I stand by the honeysuckle-overgrown gate in the weedy lot where David Wilson’s family home once stood. We were hoping there was some junk to pick through as the outdated Google Earth map showed a collapsed structure here. It had been carted off or burned and the fence was the only remnant of life once lived here.
Weeds covered the lot at 1403 E. Third, Sedalia, Missouri, where the Wilson family home once stood. Crystal snapped a photo of me standing by a dilapidated, honeysuckle-covered gate that led to the Missouri Pacific tracks. Sedalia’s lone School of Paris-inspired artist has been dead thirty years. Archeological evidence of his existence cannot be exhumed. Likewise, memories of him are fast becoming irretrievable.
I recall vividly the two jarring phone calls with David Wilson I had forty years ago. After buying the paintings he had on consignment with Ed Yuell I inquired how to get in touch with David. “Don’t have a phone,” said Ed. “What’s your number?”
A week later, the artist called. I told him we appreciated his work and would be interested in buying more. David asked why? What would we be doing with them? We collect and sometimes deal in art and antiques, I told him. Wilson’s tone became strident and he indicated he would object to someone making money from his work. His short diatribe about the exploitation of artists fell between a hardcore Marxist and a militant union member’s critique of capitalism. He expressed a desire to hurt those who profited from artists’ labors. I seem to remember he even said “kill”, but I’m not absolutely sure. There was some kind of physical threat. I told him I was sorry he felt that way and he hung up.
Wilson called back a few days later to continue his grievances with the selling of art. This time I hung up. Ed Yuell furnished us with the phone number of someone in social services. After telling them of our experiences, we never heard from David Wilson again.
Of course, the “what might have been” syndrome pops up now. We, along with Dwaine Crigger and Greg Thielen, had been early fans of Robert E. Smith, a bona fide outsider who became widely acclaimed for his art. We discovered Smith’s paintings at the Missouri State Fair in 1977. Smith was using magic marker and crayons and pieces of paper scotch taped to shirt cardboard to create his crowded, hyperactive, interesting story paintings. A monograph edited by Eric Pervukhin and Carla Stine, Robert E. Smith (2011), documents Robert’s struggles to survive: “The ascent of Robert’s career as a professional artist was anything but glamorous … his tenacity paid off, though, and in the late ‘70s and early ‘80s he began to attract the attention of galleries and art dealers. Leland and Crystal Payton, a couple in Sedalia, Mo., appreciated his work and began selling Robert’s paintings during their travels.” Robert is quoted recalling our early patronage:
A letter had come to me from Leland and Crystal Payton and they would be down to see me the middle of January buy my few paintings from me so they could sell them on a trip to California take me to the NATIONAL ART SHOP and buy me some paints, brushes, drawing pens and about 6 drawing boards to keep me busy for a while. When they arrived in January, a week before school started, it seemed like a new beginning for me.
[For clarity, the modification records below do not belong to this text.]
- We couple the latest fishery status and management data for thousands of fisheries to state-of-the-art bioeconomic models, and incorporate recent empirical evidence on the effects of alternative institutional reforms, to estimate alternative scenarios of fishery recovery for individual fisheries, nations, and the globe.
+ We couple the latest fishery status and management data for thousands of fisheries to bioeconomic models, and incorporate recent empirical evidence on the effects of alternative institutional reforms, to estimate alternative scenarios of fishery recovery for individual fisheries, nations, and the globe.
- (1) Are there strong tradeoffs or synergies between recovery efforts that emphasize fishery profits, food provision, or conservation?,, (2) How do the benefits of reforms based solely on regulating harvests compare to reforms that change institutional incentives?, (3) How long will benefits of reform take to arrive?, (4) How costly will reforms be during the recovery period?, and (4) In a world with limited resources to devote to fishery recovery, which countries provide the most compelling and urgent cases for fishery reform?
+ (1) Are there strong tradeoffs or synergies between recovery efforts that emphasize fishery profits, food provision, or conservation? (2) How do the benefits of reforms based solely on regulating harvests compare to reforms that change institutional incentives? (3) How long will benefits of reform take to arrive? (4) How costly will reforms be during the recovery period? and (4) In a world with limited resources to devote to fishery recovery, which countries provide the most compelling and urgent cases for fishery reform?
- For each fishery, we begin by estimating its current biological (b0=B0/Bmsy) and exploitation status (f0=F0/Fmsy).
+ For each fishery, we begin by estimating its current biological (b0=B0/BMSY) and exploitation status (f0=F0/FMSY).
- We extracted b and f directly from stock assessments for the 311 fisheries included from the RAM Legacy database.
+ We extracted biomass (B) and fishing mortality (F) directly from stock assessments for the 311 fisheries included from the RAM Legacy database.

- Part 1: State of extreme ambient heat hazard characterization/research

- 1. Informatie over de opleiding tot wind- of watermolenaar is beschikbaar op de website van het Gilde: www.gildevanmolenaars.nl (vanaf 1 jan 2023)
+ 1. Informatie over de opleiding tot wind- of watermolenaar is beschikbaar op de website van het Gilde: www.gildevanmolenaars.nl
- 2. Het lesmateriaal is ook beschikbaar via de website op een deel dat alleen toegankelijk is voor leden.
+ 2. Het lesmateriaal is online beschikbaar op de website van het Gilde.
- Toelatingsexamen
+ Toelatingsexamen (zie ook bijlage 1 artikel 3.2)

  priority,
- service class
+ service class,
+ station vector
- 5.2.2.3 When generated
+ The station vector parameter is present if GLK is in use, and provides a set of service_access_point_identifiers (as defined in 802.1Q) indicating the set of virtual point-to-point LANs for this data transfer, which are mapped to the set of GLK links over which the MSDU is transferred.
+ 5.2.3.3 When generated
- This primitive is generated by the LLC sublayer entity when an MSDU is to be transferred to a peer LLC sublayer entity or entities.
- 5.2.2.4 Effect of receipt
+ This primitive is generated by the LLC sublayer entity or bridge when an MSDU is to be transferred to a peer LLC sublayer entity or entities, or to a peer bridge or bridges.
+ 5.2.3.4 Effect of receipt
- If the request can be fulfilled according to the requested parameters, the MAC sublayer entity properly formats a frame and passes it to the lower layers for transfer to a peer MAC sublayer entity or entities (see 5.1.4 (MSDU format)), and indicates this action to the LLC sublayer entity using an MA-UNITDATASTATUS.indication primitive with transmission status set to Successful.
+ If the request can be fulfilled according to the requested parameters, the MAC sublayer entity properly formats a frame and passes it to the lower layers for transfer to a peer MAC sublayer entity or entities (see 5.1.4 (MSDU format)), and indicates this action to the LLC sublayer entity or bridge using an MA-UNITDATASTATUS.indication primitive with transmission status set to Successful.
Bob wanted nothing more than to sell pictures. He was very productive and could dash these complicated, wild, illustrated fantasies off, a couple a week. We passed them on, adding $50, to Larry Whitley, an art and antique dealer in Los Angeles. Probably we handled over 150 paintings this way. When he began to get other clients, and was able to substantially raise his prices, we were delighted and stopped buying all his output. We stayed in touch but only bought a few in later years. His rise to celebrity status in Springfield, Missouri, is recounted in the monograph: “As his popularity grew through the ‘80s and ‘90s, fans clamored to acquire custom-made paintings.”
The Missouri Pacific tracks are only a hundred feet or so from the homesite. We leaned one of his paintings up against the tracks. Behind it is the row of trees that probably didn’t effectively muffle the whistles, rumbles and clanging of the once-busy tracks.
This was the model of artist/patron relationship we wrongly assumed would work with David Wilson. Although he did sell pictures when he needed money for beer, and had placed some on consignment, probably for the same necessity, his motivation for creating art was not commercial. His antipathy for capitalism perhaps was mixed with anxiety over being separated from his works. Don’t know, don’t know how to find out.
If Wilson absorbed the basic esthetics of 1920s and ‘30s modernism, perhaps he picked up on the leftist rhetoric Picasso and many other European artists espoused. The myth of the struggling, misunderstood artist personae had been part of popular culture well before the emergence of Cubism. This romanticism sanctioned prideful poverty. Wilson was reputed to be reasonably social, but difficult, especially when drinking. He not only verbally assaulted me; he did the same to the police with more dire consequences.
Crystal and I always liked his paintings and regret we couldn’t have furthered his career or rewarded his talent, courage and diligence. David was obviously confronted by many disadvantages, not all, or even probably most, were of his own making. Truly his work is “a feast for the eyes” and we hope these posts create some awareness of him and his struggles, however belated.